The call was made after Ukrainian President Volodymyr Zelenskiy on Saturday warned Russian soldiers who shoot at Europe’s largest nuclear power station or use it as a base to shoot from that they would become a “special target” for Ukrainian forces.
The Mykolaiv region is just to the north of the Russian-occupied city of Kherson, which Ukrainian forces have vowed to retake. The Ukrainian emergency service said one person was killed in shelling early yesterday of the Mykolaiv regional settlement of Bereznehuvate.
Photo: Reuters
As fighting steps up in southern Ukraine, concern has grown sharply about the Zaporizhzhia nuclear power plant, which is held by Russian forces and has been hit by sporadic shelling. Both Ukraine and Russia blame each other for the shelling, which officials say has damaged monitoring equipment and could lead to a nuclear catastrophe.
“Every Russian soldier who either shoots at the plant, or shoots using the plant as cover, must understand that he becomes a special target for our intelligence agents, for our special services, for our army,” Zelenskiy said in an evening address on Saturday.
Zelenskiy, who did not give any details, again said that he considered Russia was using the plant as nuclear blackmail.
Russian envoy to the International Atomic Energy Agency Mikhail Ulyanov called on Ukraine to stop attacking the plant to allow an inspection mission from the agency.

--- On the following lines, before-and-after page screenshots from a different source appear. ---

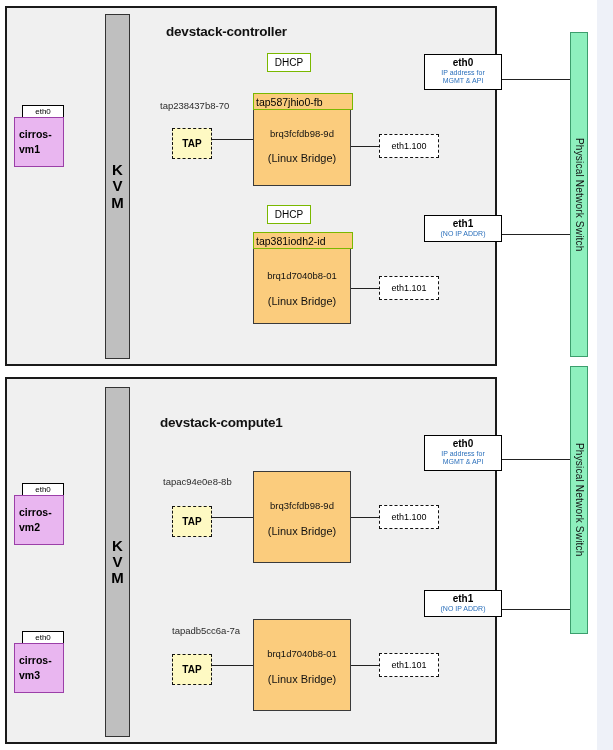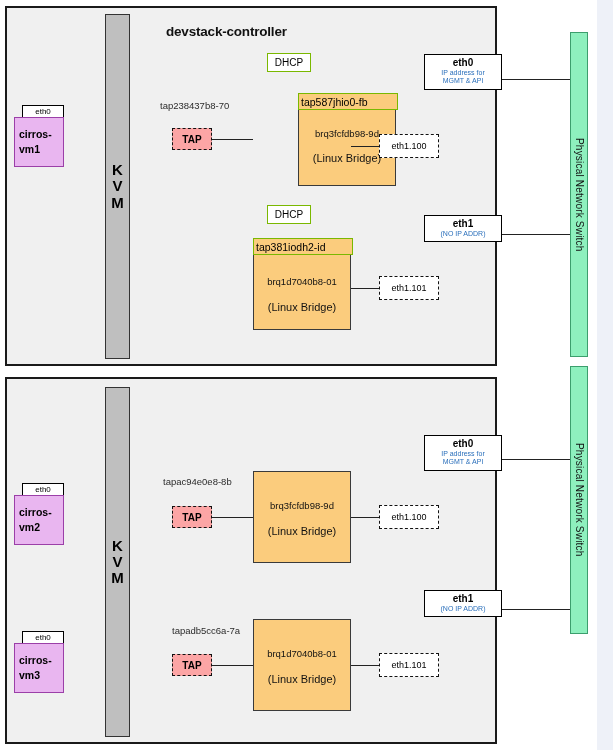"tap587jhio0-fb" div.bridge { margin-left: 45px -> none }
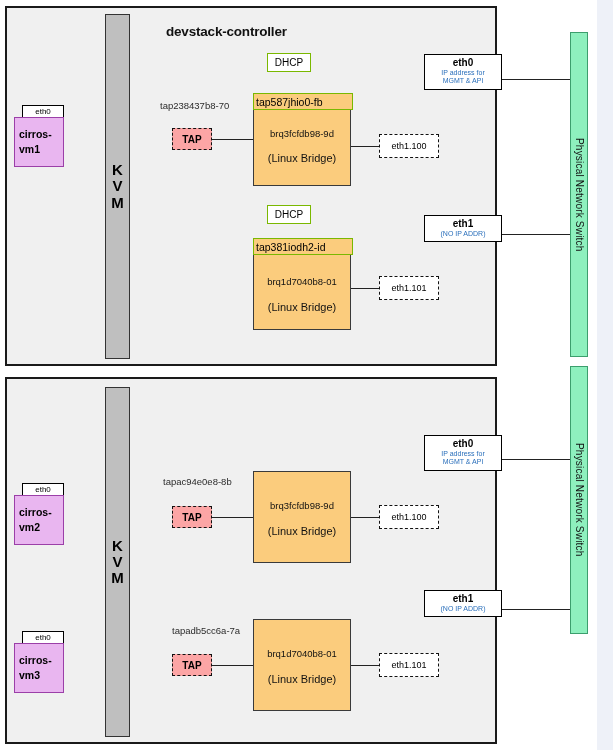"TAP" .tap { background: #fca5a5 -> #fef9c3; height: 22px -> 31px }
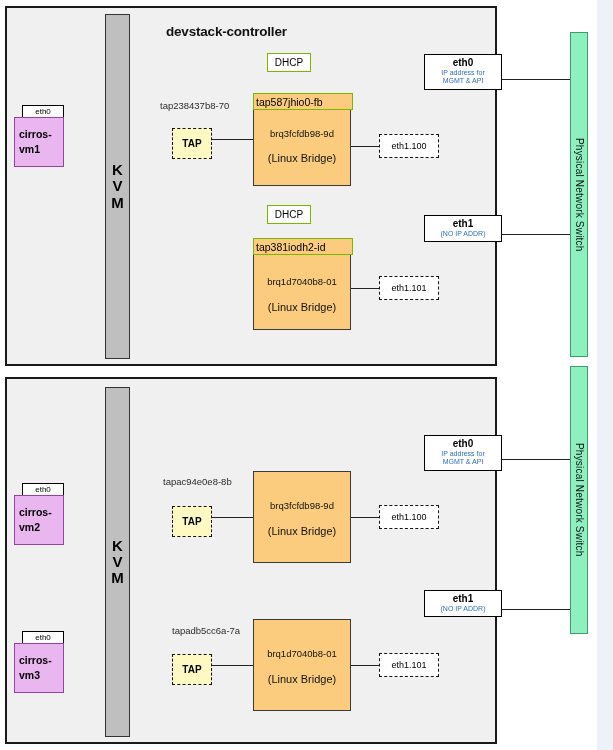"tap381iodh2-id" div.bridge { top: 238px -> 232px }
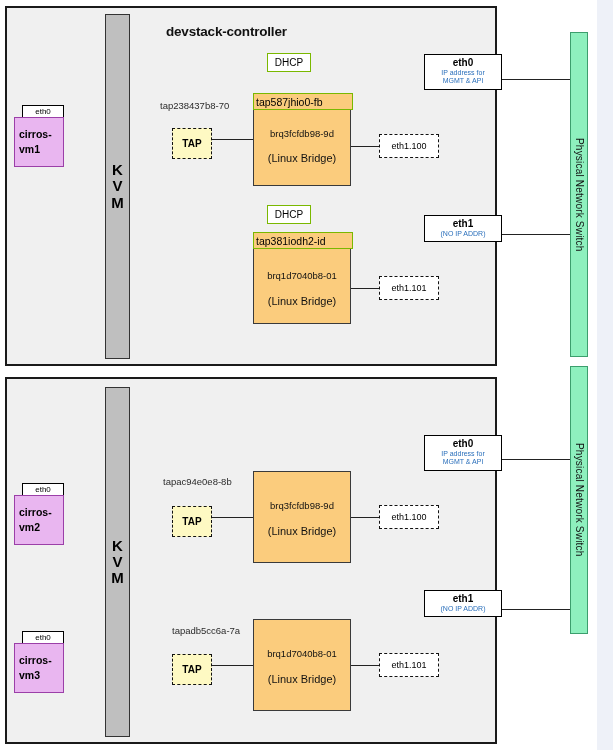"devstack-compute1" div.host-title { html: none -> <div>devstack-compute1</div> }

“It is important that the Ukrainians stop their shelling of the station and provide security guarantees to members of the mission. An international team cannot be sent to work under continuous artillery shelling,” he was quoted as saying yesterday by Russian state news agency TASS.
The plant dominates the south bank of a vast reservoir on the Dnipro River. Ukrainian forces controlling the towns and cities on the opposite bank have come under intense bombardment from the Russian-held side.
Ukrainian presidential adviser Mykhailo Podolyak said that Russia was “hitting the part of the nuclear power plant where the energy that powers the south of Ukraine is generated.”
“The goal is to disconnect us from the [plant] and blame the Ukrainian army for this,” Podolyak wrote on Twitter.
Kyiv has said for weeks it is planning a counteroffensive to recapture Zaporizhzhia and neighboring Kherson Oblast, the largest part of the territory Russia seized after its Feb. 24 invasion and still in Russian hands.